PESCARA. Adesso non si scherza più: chi sporca la città, lasciando ingombranti nelle strade e gettando rifiuti fuori orario, non ha più scampo. Telecamere nascoste controllano 24 ore su 24 i cassonetti e le zone più calde della città, ossia quelle dove si registrano più frequentemente abbandoni di oggetti obsoleti e immondizia. Un sistema infallibile che ha già dato buoni frutti. Nel giro di un mese, cioè dal 15 settembre al 15 ottobre scorsi, sono stati già beccati e multati 151 cittadini. Le sanzioni variano da 50 a 200 euro, ma c’è di peggio: chi viene sorpreso a lasciare rifiuti utilizzando auto o furgone, rischia la confisca e il sequestro del mezzo e, oltre alla sanzione amministrativa, scatta anche quella penale.
I CONTROLLI. I risultati sono stati presentati ieri dal sindaco Carlo Masci, dagli assessori all’ambiente e alla sicurezza urbana Isabella Del Trecco e Adelchi Sulpizio, dal comandante della polizia municipale Danilo Palestini e dal maresciallo maggiore dei vigili urbani Gianluca Tricca grande esperto di informatica. Il sistema di videosorveglianza, è stato spiegato, si è evoluto rispetto al passato. Ora la società del Comune che effettua il servizio di raccolta e smaltimento dei rifiuti, Ambiente spa, non utilizza più le cosiddette fototrappole, ossia videocamere fisse che si sono dimostrate in passato fallibili, ma apparecchi di ultima generazione in grado di registrare 24 ore su 24 le immagini in alta definizione 4k e alcune di queste riescono anche a leggere e a segnalare le targhe dei veicoli. Finora sono state posizionate 23 telecamere di nuova generazione di cui 12 fisse e 11 mobili utilizzabili, all’occorrenza, dove è necessario. Di queste, 5 leggono anche le targhe. In poco tempo arriveranno altri 15 apparecchi.
LE SANZIONI. La sperimentazione del nuovo sistema è considerata più che soddisfacente. Grazie alle telecamere, sono stati individuati e multati 151 cittadini. Di questi, 106 hanno già ricevuto la multa a casa, mentre altre 45 sanzioni sono ancora in lavorazione e in attesa di notifica.
Il maggior numero di multe, 46, riguarda il conferimento fuori orario dei rifiuti.

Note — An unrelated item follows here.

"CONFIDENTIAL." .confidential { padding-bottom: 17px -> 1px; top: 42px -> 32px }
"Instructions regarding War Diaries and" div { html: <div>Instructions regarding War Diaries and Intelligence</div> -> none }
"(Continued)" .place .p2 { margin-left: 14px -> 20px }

Seguono l’abbandono di ingombranti, con 31 e l’errato conferimento del pattume nei cassonetti, con 18. I vigili urbani addetti al controllo delle telecamere sono riusciti a risalire ai cittadini che hanno violato le norme tramite le targhe dei mezzi utilizzati. Più difficile è stato individuare le persone che si sono recate a piedi a gettare illegalmente i rifiuti. «Siamo riusciti a trovarle con un’attività di intelligence», ha detto Masci non specificando per motivi di sicurezza il sistema usato.

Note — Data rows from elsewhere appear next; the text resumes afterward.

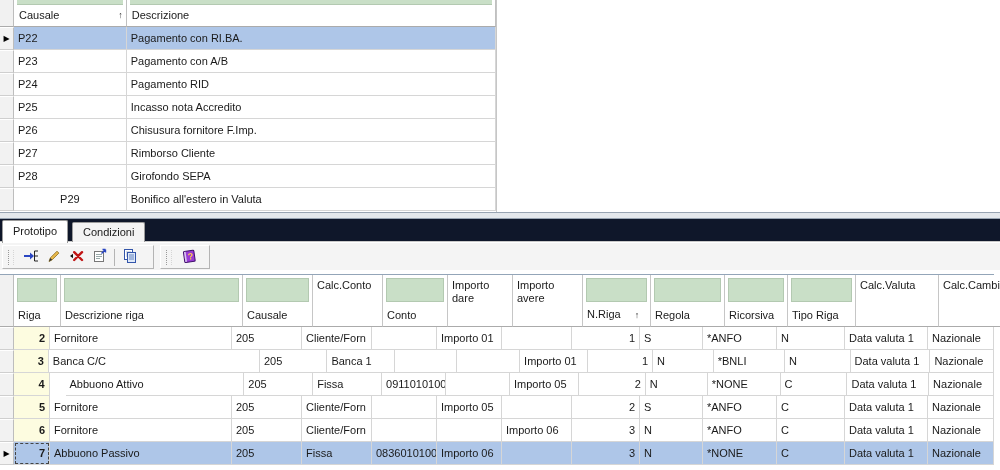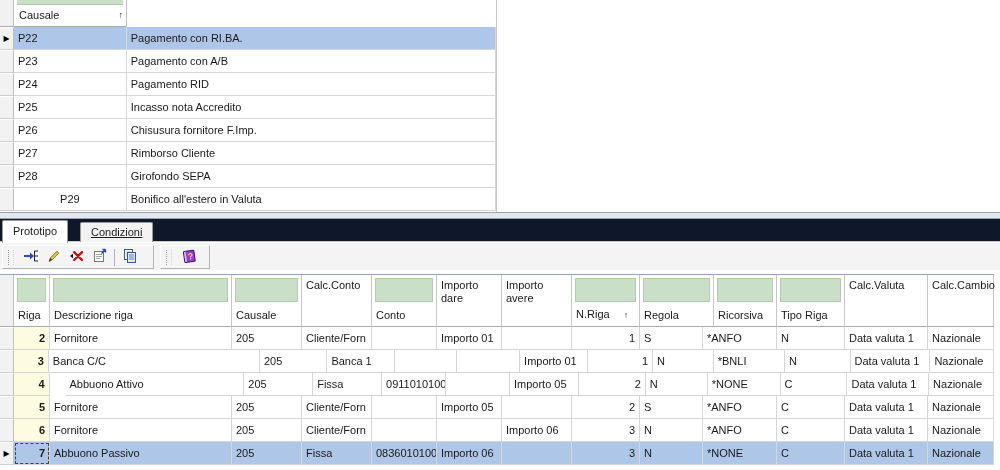"Descrizione" div.hcol { html: none -> <div> <div></div> <div>Descrizione</div> </div> }
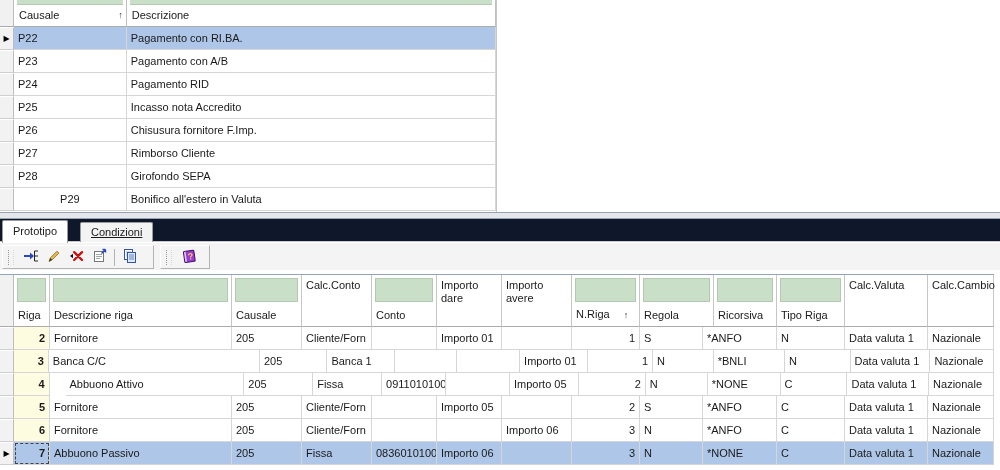"Condizioni" .tab-condizioni { left: 80px -> 72px; text-decoration: underline -> none }
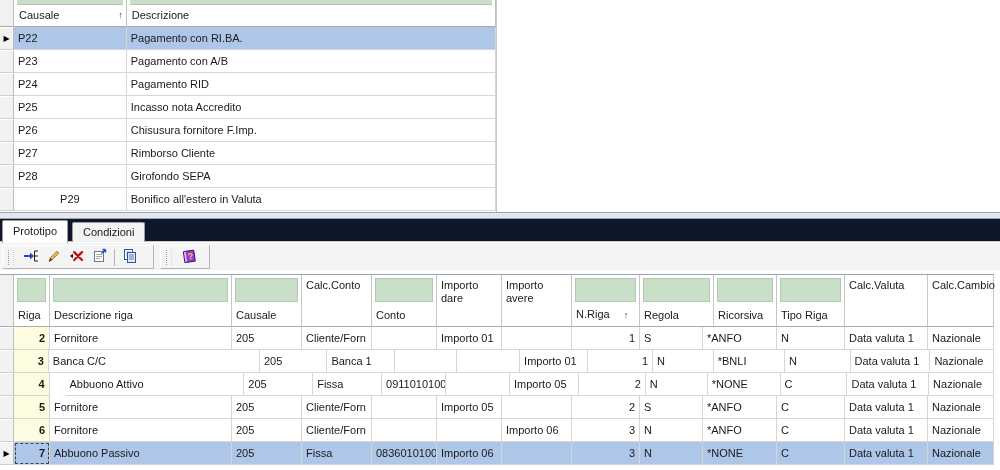"Riga" div.bh-col { width: 36px -> 47px }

«L’aspetto che mi preme evidenziare», ha affermato il sindaco, «è che questa operazione non vuole avere natura repressiva, ma incentivare il cambiamento culturale nei comportamenti dei cittadini. Così la città sarà più pulita». «È assurdo che i cittadini vogliano rischiare una multa salata quando il servizio di ritiro degli ingombranti è gratis», ha sottolineato Del Trecco. «Questo sistema di videosorveglianza serve anche per il controllo della città», ha aggiunto Sulpizio. «La cosa peggiore è vedere persone che per soldi mettono in piedi traffici di rifiuti», ha concluso Palestini.